His current show has eight of his own recent works plus 10 contributions by other artist friends. The announcement card consists of a bushy-haired-and-bearded color portrait of him at 19 with the words “I’m a child of divorce. Gimme a break” emblazoned across it, a verbal appropriation from a T-shirt, most likely. He moved to NYC in the very early seventies where he hung out, went to galleries and clubs and took a few art courses. He spent his years “just observing” he states, and his work surfaced in the gallery system when he was older than many of his contemporaries. This is relevant to Baudelaire’s model artist, who desired anonymity, though he was a “Man of the World” who derived his artistic experiences outside of the academy. St.

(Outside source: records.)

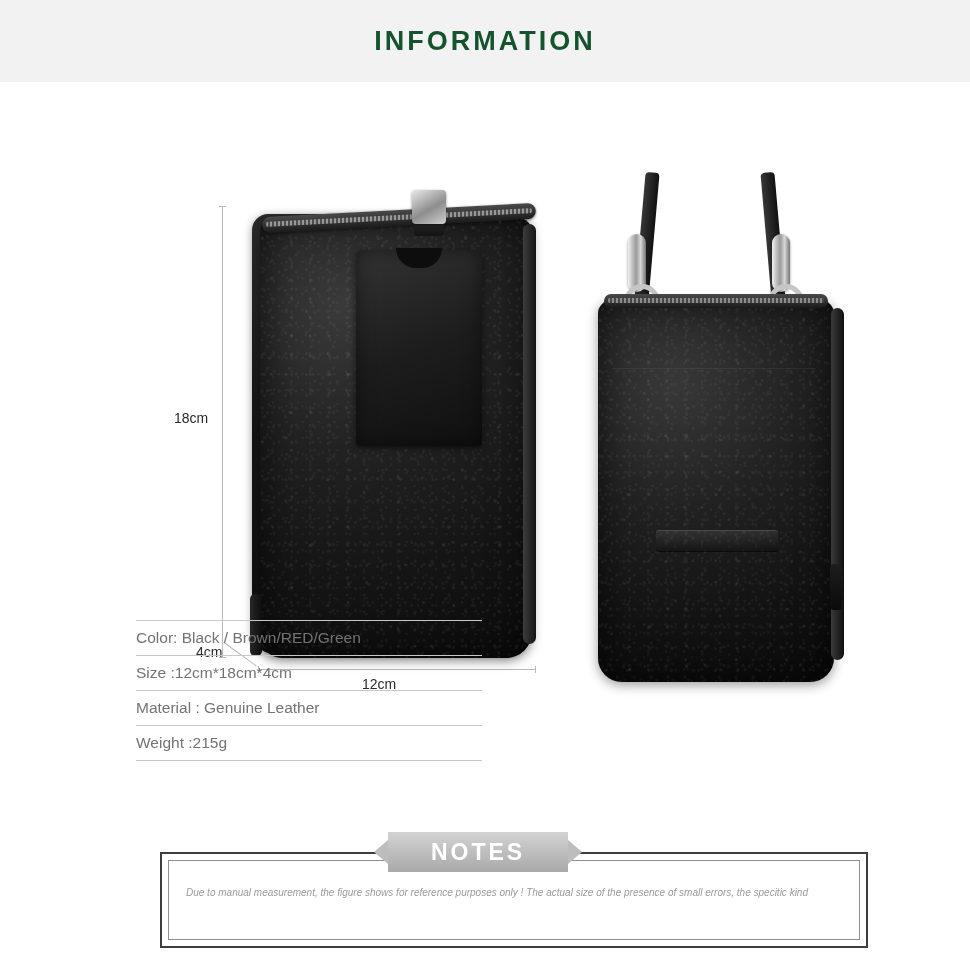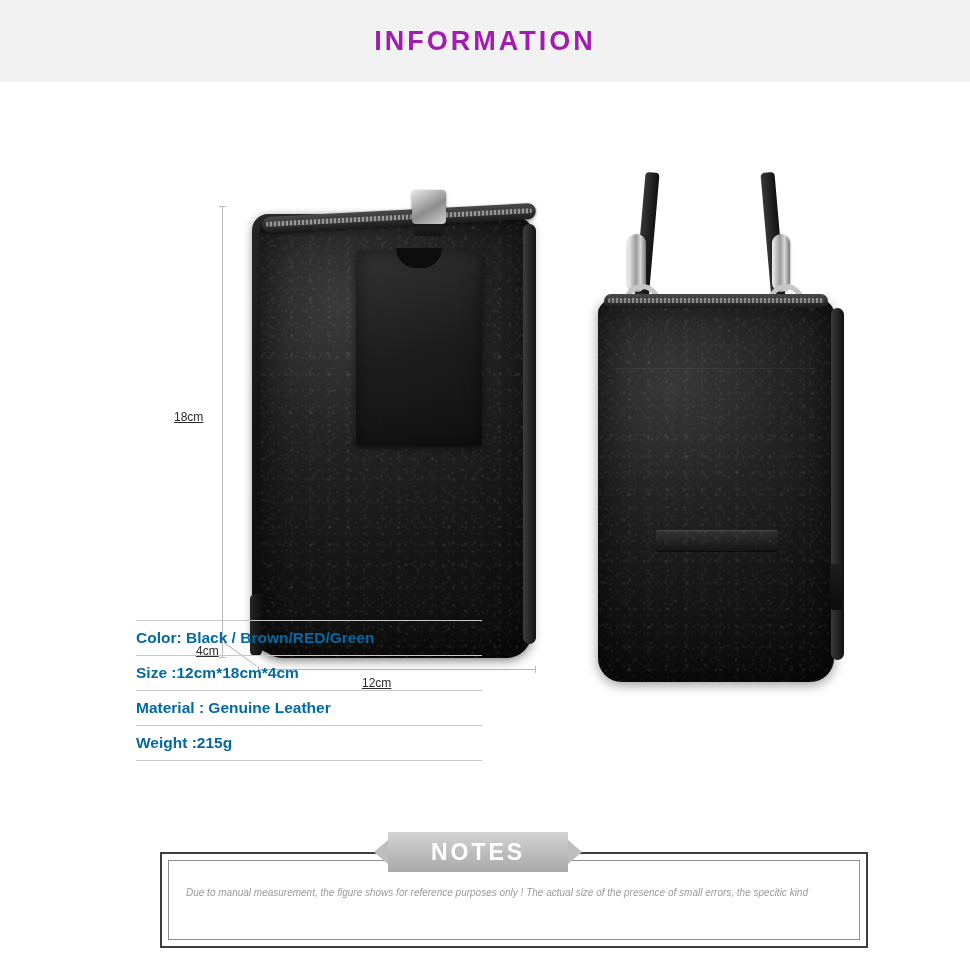"INFORMATION" .header-title { color: #a21caf -> #14532d }
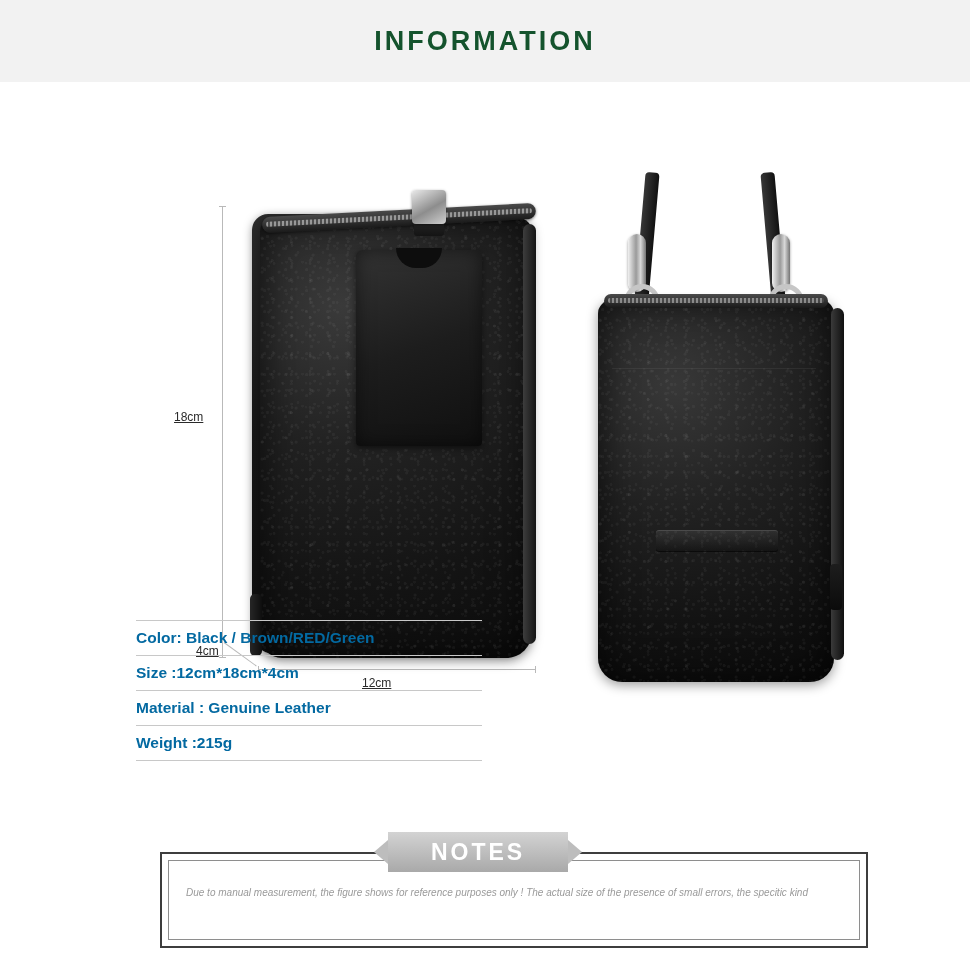"18cm" .dim-label { font-size: 12px -> 14px; text-decoration: underline -> none }
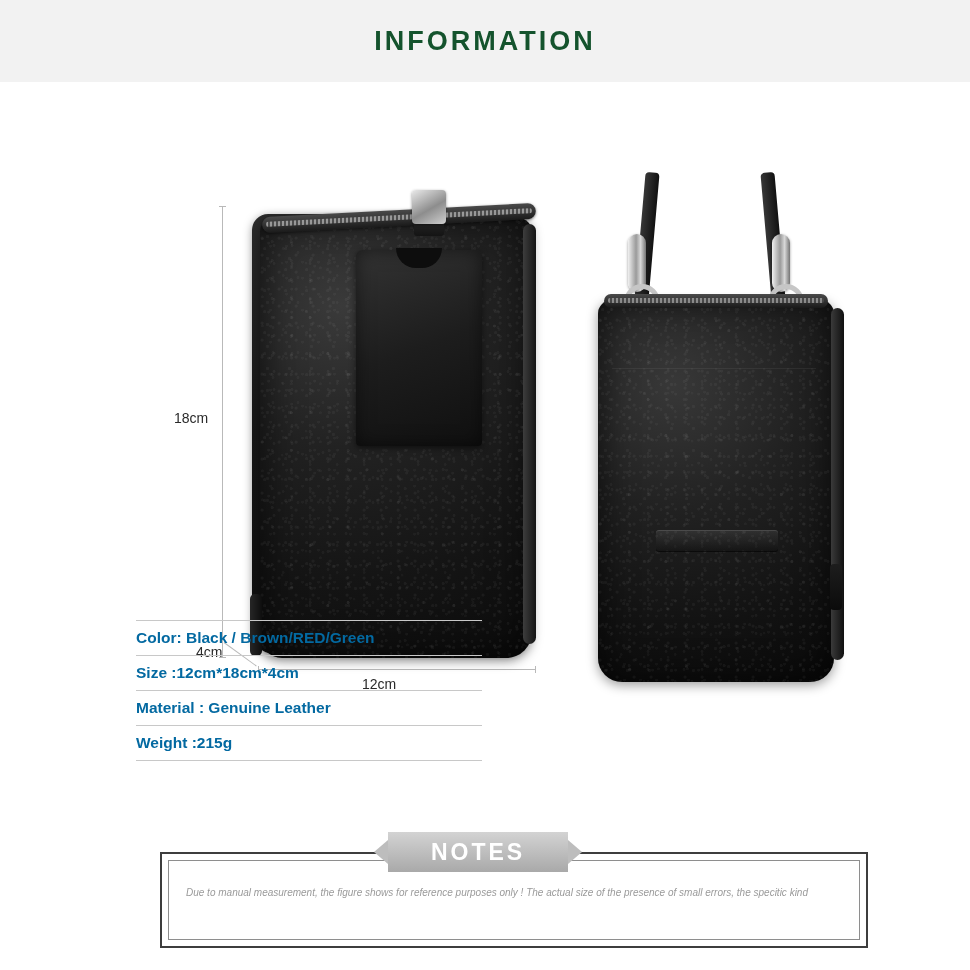"Color: Black / Brown/RED/Green" .spec-row { color: #0369a1 -> #737373; font-weight: bold -> none }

John has become an important teacher and independent curator, but he has not been fresh-squeezed from the Yale-Columbia-UCLA fine arts graduate program pipeline.
Baudelaire’s ideal artist was a flaneur or stroller, and most of St John’s work recreates a stroll through his local neighborhood, Times Square, which serves him well as an intense physical duplication of our contemporary environment of televised and virtual signage and display. The paintings are festooned, to the point of being clogged, with imagery from advertising, pornography, photojournalism and the artist’s personal history. To St. John, all these worlds are homogeneous. Most of his works contain real objects as well, and the show also has some of his sculptures, which are derived from everything from sneaker logos to imagery from recently famous paintings.
The work performs a soulful, delirious recapitulation of the constant forced imagery, the manipulations by every product and opinion vying for one’s attention, the restless false eagerness of mass media that accompanies what intimacy is available in our day-to day existence. Baudelaire’s flaneur was an empathetic character who loved crowds, and it follows that St. John would mount other works among his own, as if to indicate that he sees art-making as a social activity: his work communicates alongside other works doing the same. In his life as well as his art, St. John appears to hit all the marks, at least according to one important standard of measurement.